When fermentation has finished (usually 3-5 days), the tubes are put into the fridge for another 2-3 days, this forces the yeast to settle, and should let the yeast build suitable glycogen and trehalose reserves.
For most yeast strains there is usually about 0.5ml of yeast sediment:





I decant most of the spent beer leaving a total of about 2ml of yeast and wort:





Rather than risk possible contamination by transferring, decanting or adding additional storage media, all I do next is to add about 1ml of glycerin.
Mixing anywhere from 25-50% glycerin should work, and this way there is a mix of about 16% yeast, 50% wort/beer and 33% glycerin:





Shake the test tubes to uniformly mix the beer, glycerin and yeast:




and then store in the fridge for another day to let all the air-bubbles settle out.

Seal with (florists) parafilm and enclose in a zip-lock bag:




and store in a non-frost-free freezer.
If you do not have a non-frost-free freezer then you'll need to protect the yeast from the defrosting freeze-thaw cycles.

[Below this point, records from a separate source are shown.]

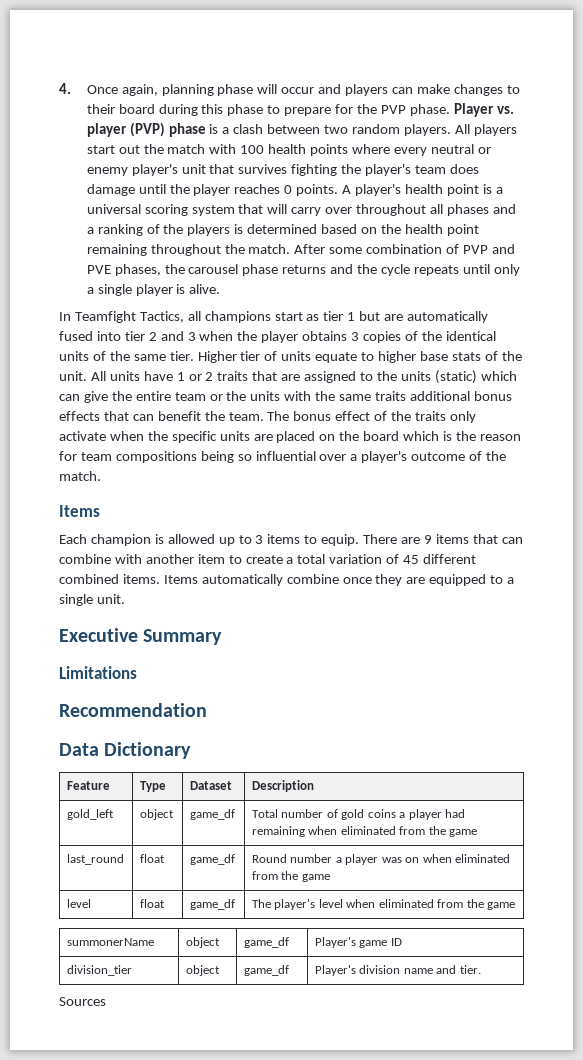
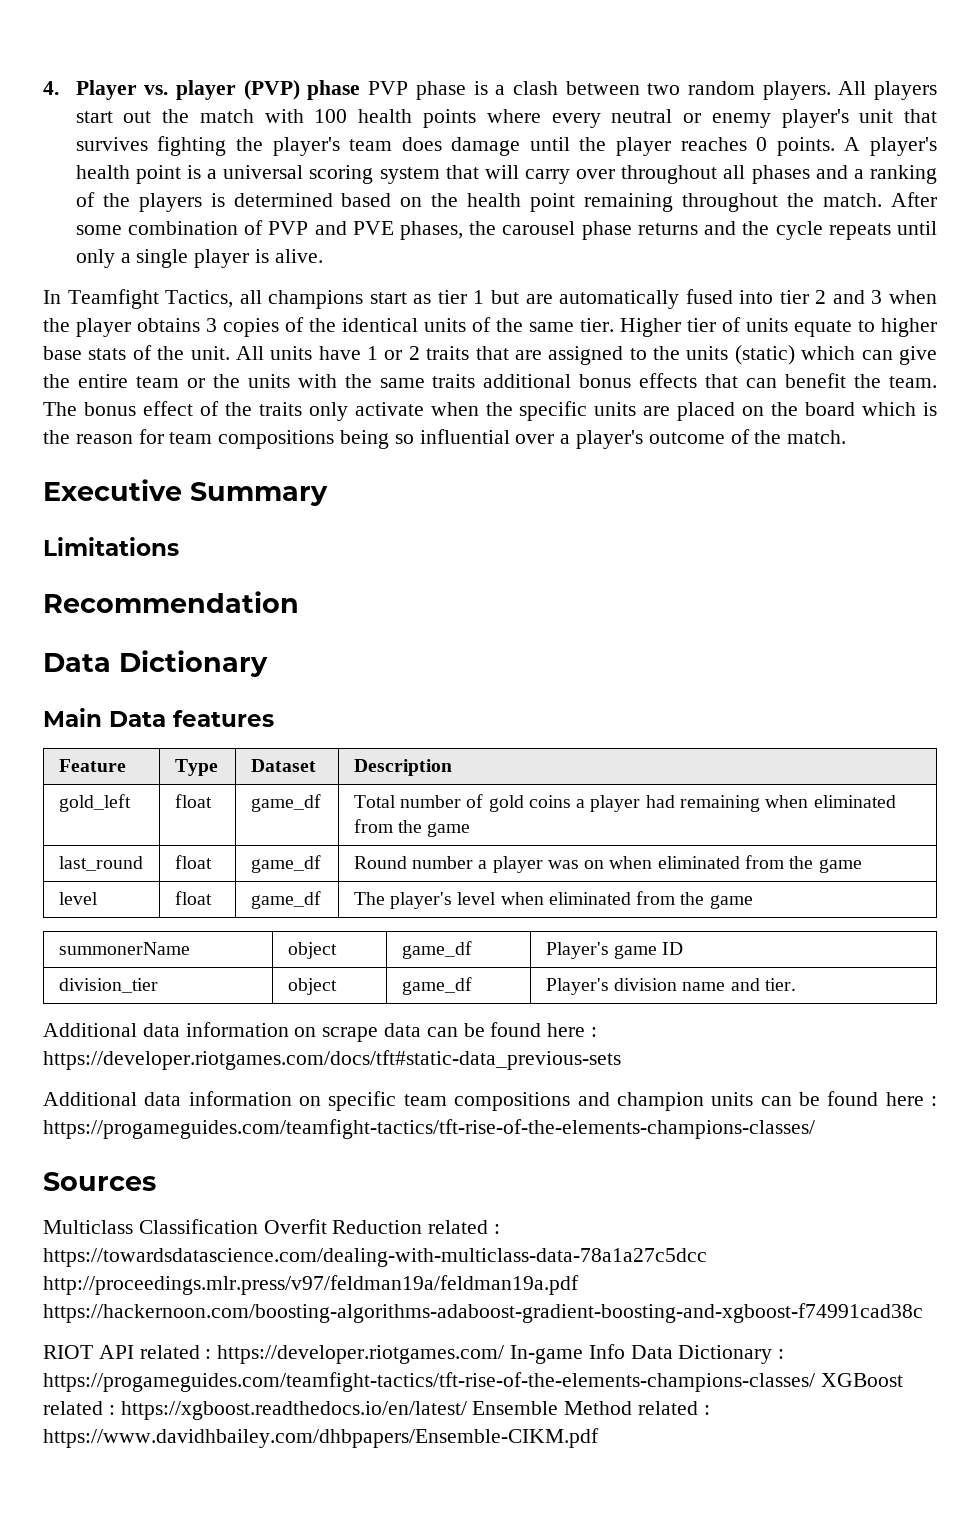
[86,84,520,96] [86,104,450,116] Once again, planning phase will occur and players can make changes to their board during this phase to prepare for the PVP phase. -> (59, 88) none
(206, 130) none -> [368,81,466,100] PVP phase
[59,505,100,517] [59,534,523,546] [59,554,477,564] [59,574,515,586] [59,594,125,606] // Items // Each champion is allowed up to 3 items to equip. There are 9 items that can combine with another item to create a total variation of 45 different combined items. Items automatically combine once they are equipped to a single unit. -> (847, 437) none
(192, 750) none -> [43,708,274,727] // Main Data features
[139,809,174,820] object -> [174,794,212,808] float
[59,997,106,1006] Sources -> [43,1022,598,1042] [43,1050,621,1070] [43,1091,938,1111] [43,1119,815,1139] [43,1172,156,1191] [43,1219,501,1234] [43,1248,707,1267] [43,1275,579,1295] [43,1303,923,1323] [43,1344,785,1364] [43,1372,903,1392] [43,1401,710,1420] [43,1428,599,1448] Additional data information on scrape data can be found here : https://developer.riotgames.com/docs/tft#static-data_previous-sets // Additional data information on specific team compositions and champion units can be found here : https://progameguides.com/teamfight-tactics/tft-rise-of-the-elements-champions-classes/ // Sources // Multiclass Classification Overfit Reduction related : https://towardsdatascience.com/dealing-with-multiclass-data-78a1a27c5dcc http://proceedings.mlr.press/v97/feldman19a/feldman19a.pdf https://hackernoon.com/boosting-algorithms-adaboost-gradient-boosting-and-xgboost-f74991cad38c // RIOT API related : https://developer.riotgames.com/ In-game Info Data Dictionary : https://progameguides.com/teamfight-tactics/tft-rise-of-the-elements-champions-classes/ XGBoost related : https://xgboost.readthedocs.io/en/latest/ Ensemble Method related : https://www.davidhbailey.com/dhbpapers/Ensemble-CIKM.pdf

I have found that by mixing in about 25-50% glycerin with the yeast/beer that the samples do not actually freeze solid, so this may also help protect the yeast and prevent the cell walls from rupturing.

To re-culture the frozen yeast samples, remove them from the freezer, remove the parafilm and dip in a sterile inoculation loop into the yeast sediment and inoculate a fresh malt-agar slant.
Since the samples do not freeze solid, they do not need to be thawed and the test tubes can be returned to the freezer as soon as the sample is collected.





Last year I froze 20 different strains of yeast using this method. I recently tested and inoculated each of the frozen samples onto malt-agar slants, and as per the photo above most all of the samples were still viable. Some strains (the two on the left) appear to be very viable and have suffered very little during the freezing process, however with some strains (those two on the right) the viability is noticeably less. I'm not sure if the loss of viability is related to my process and procedures or the yeast strain, while all the samples were stored exactly the same way there was some minor differences in how they were prepared.

Until I am sure the frozen yeast will remain viable for long periods (which might take years from now to test), I still keep 2 malt-agar slants of each strain, and plan to investigate storing the samples under distilled water as another method of long term storage.


----------



## Punkal (19/4/11)

There has been so much good yeast info recently... I probably didn't need to buy the yeast book, ill be getting right into this as soon as i get home...


----------



## Yob (19/2/12)

Wolfy said:


> plan to investigate storing the samples under distilled water as another method of long term storage.



Have you done this yet Wolfy?

My next build is a stir plate and am keen to know your furtherd results and observations of viability over time.

:icon_cheers:


----------



## Wolfy (19/2/12)

iamozziyob said:


> Have you done this yet Wolfy?


Nope, got lazy, slants work fine, just need a heap of effort to re-do each year.


----------



## Yob (19/2/12)

lol... when are you ready to re-slant? Could be a good time to pop over h34r:


----------



## punkin (20/2/12)

Do you have a flowbench or do you do your sterile work in a glovebox?


----------



## stillscottish (20/2/12)

punkin said:


> Do you have a flowbench or do you do your sterile work in a glovebox?






:blink:


----------



## punkin (20/2/12)

Glove box...





Flowbench...


----------